### Work to be completed
Of the entries below, restate word for word only the section that runs from the line with "so-vits-svc-fork pada google drive" to the line with "- !cp configs/44k/config.json", counting both ends.

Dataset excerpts
Start of Block
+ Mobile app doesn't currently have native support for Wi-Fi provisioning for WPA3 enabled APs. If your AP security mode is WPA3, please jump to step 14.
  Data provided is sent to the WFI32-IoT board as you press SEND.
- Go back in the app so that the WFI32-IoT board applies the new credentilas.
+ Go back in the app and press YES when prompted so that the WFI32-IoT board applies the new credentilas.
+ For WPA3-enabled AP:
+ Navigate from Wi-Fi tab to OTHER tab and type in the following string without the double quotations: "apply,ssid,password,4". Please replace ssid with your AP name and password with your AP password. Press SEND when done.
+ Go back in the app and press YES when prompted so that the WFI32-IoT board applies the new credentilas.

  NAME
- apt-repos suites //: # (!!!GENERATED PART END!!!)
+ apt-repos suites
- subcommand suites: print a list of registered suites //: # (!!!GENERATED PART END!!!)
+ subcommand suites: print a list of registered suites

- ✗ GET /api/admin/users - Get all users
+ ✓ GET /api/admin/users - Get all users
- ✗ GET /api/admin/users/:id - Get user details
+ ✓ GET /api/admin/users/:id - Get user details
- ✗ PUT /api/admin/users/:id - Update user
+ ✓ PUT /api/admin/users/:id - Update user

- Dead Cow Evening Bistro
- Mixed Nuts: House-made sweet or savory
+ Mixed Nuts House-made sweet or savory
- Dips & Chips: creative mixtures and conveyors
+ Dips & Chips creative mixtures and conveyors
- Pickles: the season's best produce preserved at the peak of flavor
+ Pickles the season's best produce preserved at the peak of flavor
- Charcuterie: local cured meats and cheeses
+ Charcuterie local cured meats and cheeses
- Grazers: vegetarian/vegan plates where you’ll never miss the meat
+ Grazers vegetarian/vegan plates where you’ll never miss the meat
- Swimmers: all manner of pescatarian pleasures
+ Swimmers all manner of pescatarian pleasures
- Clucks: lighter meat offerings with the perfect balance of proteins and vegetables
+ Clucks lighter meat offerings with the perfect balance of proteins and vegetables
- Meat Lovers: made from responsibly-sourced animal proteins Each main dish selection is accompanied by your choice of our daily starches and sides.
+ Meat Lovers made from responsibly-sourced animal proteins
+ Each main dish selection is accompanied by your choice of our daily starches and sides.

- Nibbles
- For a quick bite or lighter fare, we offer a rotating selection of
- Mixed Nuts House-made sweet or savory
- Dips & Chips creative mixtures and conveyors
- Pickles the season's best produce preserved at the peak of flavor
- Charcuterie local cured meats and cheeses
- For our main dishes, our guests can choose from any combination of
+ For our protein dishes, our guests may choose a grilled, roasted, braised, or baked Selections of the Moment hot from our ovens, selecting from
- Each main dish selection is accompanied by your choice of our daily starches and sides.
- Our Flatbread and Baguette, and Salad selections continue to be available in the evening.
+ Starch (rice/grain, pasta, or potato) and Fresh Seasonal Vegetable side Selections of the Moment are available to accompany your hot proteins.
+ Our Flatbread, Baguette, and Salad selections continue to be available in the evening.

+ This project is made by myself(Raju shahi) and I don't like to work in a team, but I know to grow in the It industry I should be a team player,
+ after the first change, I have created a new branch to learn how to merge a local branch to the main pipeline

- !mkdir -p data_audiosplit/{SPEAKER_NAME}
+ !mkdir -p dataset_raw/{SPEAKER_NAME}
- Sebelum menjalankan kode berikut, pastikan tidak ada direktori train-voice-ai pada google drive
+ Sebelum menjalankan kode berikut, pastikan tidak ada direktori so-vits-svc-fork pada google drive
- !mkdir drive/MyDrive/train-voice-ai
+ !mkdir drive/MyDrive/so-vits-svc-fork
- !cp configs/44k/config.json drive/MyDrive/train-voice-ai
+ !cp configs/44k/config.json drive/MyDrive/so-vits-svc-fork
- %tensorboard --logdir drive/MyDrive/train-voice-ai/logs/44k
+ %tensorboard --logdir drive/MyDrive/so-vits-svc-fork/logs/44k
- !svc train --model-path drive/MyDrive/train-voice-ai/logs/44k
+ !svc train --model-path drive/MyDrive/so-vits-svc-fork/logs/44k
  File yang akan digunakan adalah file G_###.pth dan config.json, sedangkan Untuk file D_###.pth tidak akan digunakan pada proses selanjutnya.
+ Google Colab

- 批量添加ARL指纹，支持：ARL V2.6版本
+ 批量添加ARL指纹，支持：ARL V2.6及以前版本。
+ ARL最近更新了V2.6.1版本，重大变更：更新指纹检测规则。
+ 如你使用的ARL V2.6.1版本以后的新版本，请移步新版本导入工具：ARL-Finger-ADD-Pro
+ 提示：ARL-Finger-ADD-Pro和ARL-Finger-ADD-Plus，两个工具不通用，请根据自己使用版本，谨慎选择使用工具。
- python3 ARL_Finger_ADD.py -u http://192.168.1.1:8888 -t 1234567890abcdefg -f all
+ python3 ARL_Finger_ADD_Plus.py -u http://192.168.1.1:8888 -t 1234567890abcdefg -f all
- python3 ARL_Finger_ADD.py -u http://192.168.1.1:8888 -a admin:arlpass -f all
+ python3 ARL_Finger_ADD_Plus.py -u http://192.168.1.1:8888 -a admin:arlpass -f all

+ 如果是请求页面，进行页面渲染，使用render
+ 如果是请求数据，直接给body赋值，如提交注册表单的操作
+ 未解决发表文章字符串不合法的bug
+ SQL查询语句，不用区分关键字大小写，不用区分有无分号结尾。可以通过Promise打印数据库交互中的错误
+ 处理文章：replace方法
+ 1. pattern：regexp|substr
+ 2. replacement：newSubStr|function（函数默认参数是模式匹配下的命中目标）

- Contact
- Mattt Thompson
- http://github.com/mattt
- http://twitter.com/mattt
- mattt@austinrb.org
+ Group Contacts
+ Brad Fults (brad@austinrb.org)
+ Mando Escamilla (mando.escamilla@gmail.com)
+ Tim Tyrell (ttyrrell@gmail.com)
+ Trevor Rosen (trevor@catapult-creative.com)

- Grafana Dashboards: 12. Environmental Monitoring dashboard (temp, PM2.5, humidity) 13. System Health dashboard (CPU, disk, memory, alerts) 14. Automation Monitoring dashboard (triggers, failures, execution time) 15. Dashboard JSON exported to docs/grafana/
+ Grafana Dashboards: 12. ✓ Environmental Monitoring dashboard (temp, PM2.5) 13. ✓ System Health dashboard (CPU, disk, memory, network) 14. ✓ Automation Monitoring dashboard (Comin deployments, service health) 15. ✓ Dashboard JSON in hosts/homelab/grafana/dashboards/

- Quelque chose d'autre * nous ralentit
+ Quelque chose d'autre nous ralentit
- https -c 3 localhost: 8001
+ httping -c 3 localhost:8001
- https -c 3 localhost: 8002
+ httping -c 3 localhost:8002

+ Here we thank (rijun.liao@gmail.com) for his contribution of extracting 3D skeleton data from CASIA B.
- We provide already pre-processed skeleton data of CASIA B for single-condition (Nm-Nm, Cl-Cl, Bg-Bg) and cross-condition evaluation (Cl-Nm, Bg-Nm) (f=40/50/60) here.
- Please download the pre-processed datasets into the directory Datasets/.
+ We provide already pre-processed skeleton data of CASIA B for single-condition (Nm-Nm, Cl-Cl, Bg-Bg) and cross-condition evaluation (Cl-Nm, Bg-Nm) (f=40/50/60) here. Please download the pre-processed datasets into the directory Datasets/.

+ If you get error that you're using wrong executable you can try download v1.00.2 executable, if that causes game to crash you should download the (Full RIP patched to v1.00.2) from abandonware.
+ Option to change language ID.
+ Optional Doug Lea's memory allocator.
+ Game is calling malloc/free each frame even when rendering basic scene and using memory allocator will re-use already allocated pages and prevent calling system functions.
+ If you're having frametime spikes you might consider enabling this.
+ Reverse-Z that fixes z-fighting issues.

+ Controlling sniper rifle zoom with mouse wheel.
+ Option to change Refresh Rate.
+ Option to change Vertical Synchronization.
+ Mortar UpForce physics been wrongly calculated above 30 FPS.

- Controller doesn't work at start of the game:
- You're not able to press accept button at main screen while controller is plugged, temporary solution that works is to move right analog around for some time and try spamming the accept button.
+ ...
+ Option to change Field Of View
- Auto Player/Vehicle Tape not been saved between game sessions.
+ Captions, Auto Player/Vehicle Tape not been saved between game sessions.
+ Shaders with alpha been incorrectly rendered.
End of Block
### Solved exercise
+ Sebelum menjalankan kode berikut, pastikan tidak ada direktori so-vits-svc-fork pada google drive
- !mkdir drive/MyDrive/train-voice-ai
+ !mkdir drive/MyDrive/so-vits-svc-fork
- !cp configs/44k/config.json drive/MyDrive/train-voice-ai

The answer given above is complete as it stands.